• _Prompt_
Every line from the start of the entries up to and including the one bearing "In addition, be" must be printed verbatim, without the pictures.

Records from a data collection:
+++
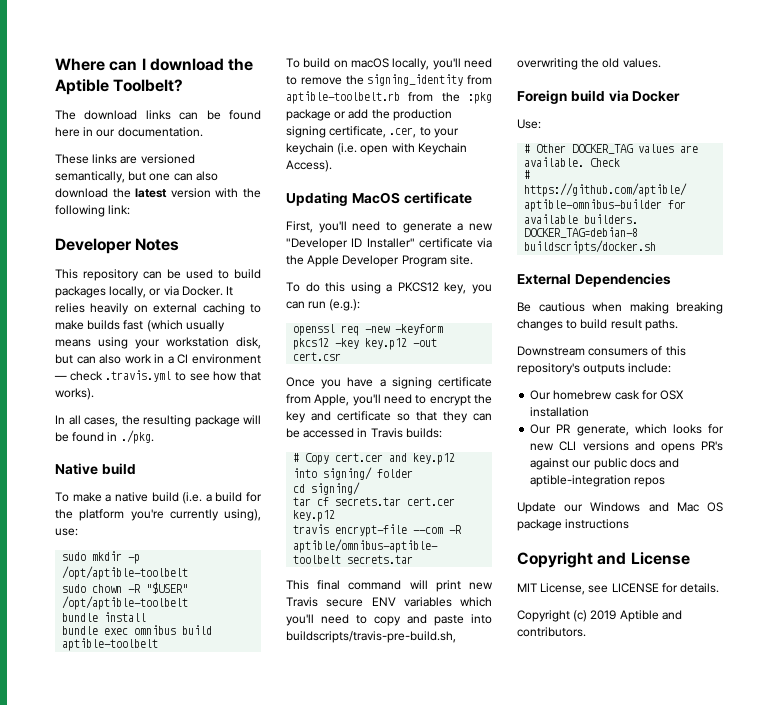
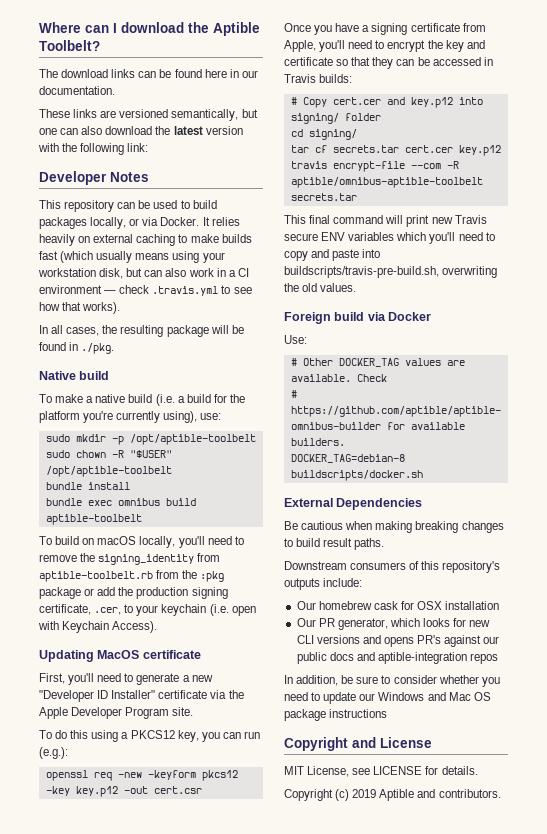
- Our PR generate, which looks for new CLI versions and opens PR's against our public docs and aptible-integration repos
+ Our PR generator, which looks for new CLI versions and opens PR's against our public docs and aptible-integration repos
- Update our Windows and Mac OS package instructions
+ In addition, be sure to consider whether you need to update our Windows and Mac OS package instructions

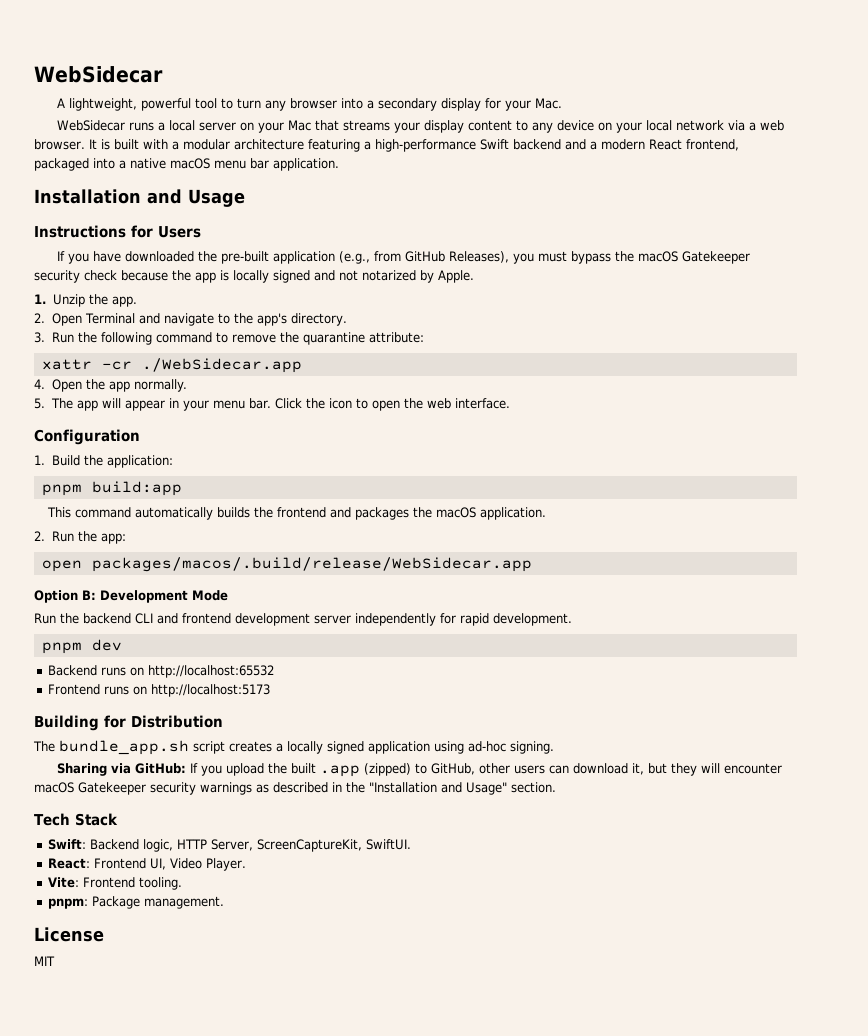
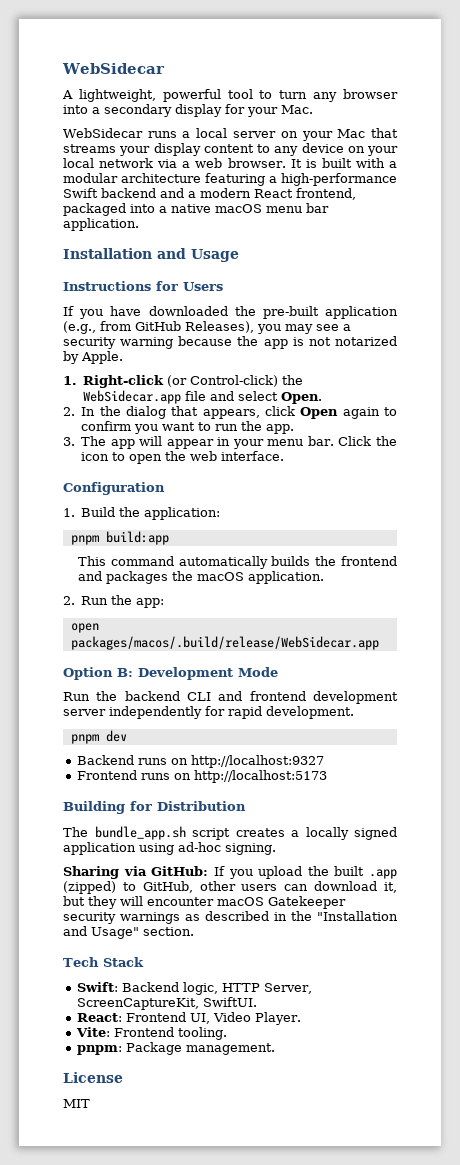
- If you have downloaded the pre-built application (e.g., from GitHub Releases), you must bypass the macOS Gatekeeper security check because the app is locally signed and not notarized by Apple.
+ If you have downloaded the pre-built application (e.g., from GitHub Releases), you may see a security warning because the app is not notarized by Apple.
- 1. Unzip the app.
- 2. Open Terminal and navigate to the app's directory.
- 3. Run the following command to remove the quarantine attribute:
- xattr -cr ./WebSidecar.app
- 4. Open the app normally.
- 5. The app will appear in your menu bar.
+ 1. Right-click (or Control-click) the WebSidecar.app file and select Open.
+ 2. In the dialog that appears, click Open again to confirm you want to run the app.
+ 3. The app will appear in your menu bar.
- Backend runs on http://localhost:65532
+ Backend runs on http://localhost:9327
+++
• _Your response_
- Our PR generate, which looks for new CLI versions and opens PR's against our public docs and aptible-integration repos
+ Our PR generator, which looks for new CLI versions and opens PR's against our public docs and aptible-integration repos
- Update our Windows and Mac OS package instructions
+ In addition, be sure to consider whether you need to update our Windows and Mac OS package instructions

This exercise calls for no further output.